Can I unplug that HDD from the XP machine USB port, plug it into the
Win 7 machine's USB port and have it be recognized and accessible by
Win 7?

If I then disconnect that HDD from the Win 7 machine, plug it back in
to the XP machine, would it still be accessible by the XP machine?

i.e., can I physically swap a USB connected HDD between XP and Win 7
machines and have it work on both?

This is the only thing that might worry me a tiny bit.

http://en.wikipedia.org/wiki/System_restore

"Changes made to a volume from another OS (in case of dual-boot OS scenarios)
cannot be monitored. Also, a compatibility issue exists with System Restore
when dual-booting Windows XP/Windows Server 2003 and Windows Vista or later
operating systems. Specifically, the shadow copies on the volume are deleted
when the older operating system accesses (and therefore mounts) that NTFS
volume. This happens because the older operating system does not recognize
the newer format of persistent shadow copies."

Now, since your disk is a "data-only" disk and not an OS, losing any Restore Point
data in the System Volume Information folder, probably isn't a big deal.
You probably weren't relying on that in the first place.

What I did, in a situation where WinXP might occasionally see Win7 C:
drive (OS drive), was to disable System Restore on the WinXP system entirely.
So that, when a "stranger" drive shows up, like the Windows 7 C: drive,
WinXP won't be mucking about with the System Volume Information on it.
That's so I could rely on the Windows 7 disk to continue booting,
when it's shoved back into its computer.

To test this, you could:

1) Place a single file on the USB drive as a test. Plug into WinXP
to test it.
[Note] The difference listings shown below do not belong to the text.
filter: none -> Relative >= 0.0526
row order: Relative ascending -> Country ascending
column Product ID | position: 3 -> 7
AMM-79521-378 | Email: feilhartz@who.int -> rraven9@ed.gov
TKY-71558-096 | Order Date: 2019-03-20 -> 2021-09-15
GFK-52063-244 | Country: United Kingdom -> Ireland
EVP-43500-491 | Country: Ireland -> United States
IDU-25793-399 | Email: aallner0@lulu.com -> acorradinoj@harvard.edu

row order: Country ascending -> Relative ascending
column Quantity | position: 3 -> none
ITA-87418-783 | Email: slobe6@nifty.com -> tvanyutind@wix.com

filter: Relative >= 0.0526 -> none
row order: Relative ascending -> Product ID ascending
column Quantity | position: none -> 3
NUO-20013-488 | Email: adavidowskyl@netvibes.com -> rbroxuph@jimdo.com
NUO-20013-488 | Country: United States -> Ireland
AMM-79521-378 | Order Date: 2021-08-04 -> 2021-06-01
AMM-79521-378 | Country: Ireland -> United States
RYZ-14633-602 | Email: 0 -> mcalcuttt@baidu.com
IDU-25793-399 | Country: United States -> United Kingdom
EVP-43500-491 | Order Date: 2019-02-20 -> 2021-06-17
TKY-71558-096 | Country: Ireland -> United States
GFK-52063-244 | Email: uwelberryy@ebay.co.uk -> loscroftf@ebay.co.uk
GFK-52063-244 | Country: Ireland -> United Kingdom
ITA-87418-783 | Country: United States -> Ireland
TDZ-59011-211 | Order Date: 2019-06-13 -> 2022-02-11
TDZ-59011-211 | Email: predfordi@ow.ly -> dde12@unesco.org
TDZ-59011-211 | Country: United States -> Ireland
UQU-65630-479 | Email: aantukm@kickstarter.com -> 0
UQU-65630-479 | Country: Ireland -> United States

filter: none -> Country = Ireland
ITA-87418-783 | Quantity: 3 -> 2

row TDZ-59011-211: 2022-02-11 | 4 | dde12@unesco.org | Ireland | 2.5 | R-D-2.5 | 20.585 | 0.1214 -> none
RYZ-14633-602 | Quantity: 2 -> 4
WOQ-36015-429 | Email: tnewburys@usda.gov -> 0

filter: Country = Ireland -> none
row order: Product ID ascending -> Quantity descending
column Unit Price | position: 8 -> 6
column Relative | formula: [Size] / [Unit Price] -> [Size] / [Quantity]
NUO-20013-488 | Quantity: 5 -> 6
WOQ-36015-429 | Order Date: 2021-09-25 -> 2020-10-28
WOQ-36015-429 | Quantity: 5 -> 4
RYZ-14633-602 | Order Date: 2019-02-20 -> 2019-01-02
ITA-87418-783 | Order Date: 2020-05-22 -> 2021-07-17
WinXP will make a System Volume Information folder if
none is present.
2) Now, take it back and forth a couple times, and see if either OS
is pissed, about something overwriting or making inconsistent,
the stuff inside System Volume Information on the USB drive.
3) Once the scheme proves trustworthy, put your gigabytes of data
back on the drive, and begin to actually use it.

I don't expect there will be a problem - I only copy/pasted this
text to make you aware of one component of the partition, where the
two OSes weren't designed to get along. (I mean, how stupid is this?
There must have been some other solution they could have used.)
It should only be a serious issue, if you put the Windows 7 C: partition,
into the WinXP machine while WinXP System Restore is still enabled.

I would even have accepted as an answer, a setting for WinXP,
where only the WinXP C: was monitored, and you could have it set so that
it would *never* abuse a stranger disk. But that doesn't exist
either. If a stranger disk appears, WinXP will play with it, before
you have a chance to stop it. The only way to stop the abuse,
is to turn off the System Restore on WinXP entirely. Which is
what I did, for safety sake.

If the partition type is FAT32, Windows 7 probably will not
try to do any System Restore stuff (because I don't think the
VSS it uses to do that, works with FAT32). But that is a
pretty crappy solution as well, as FAT32 has a 4GB individual
file size limit. For a decent sized USB storage device, I'd
much rather have the relatively unlimited NTFS flavor.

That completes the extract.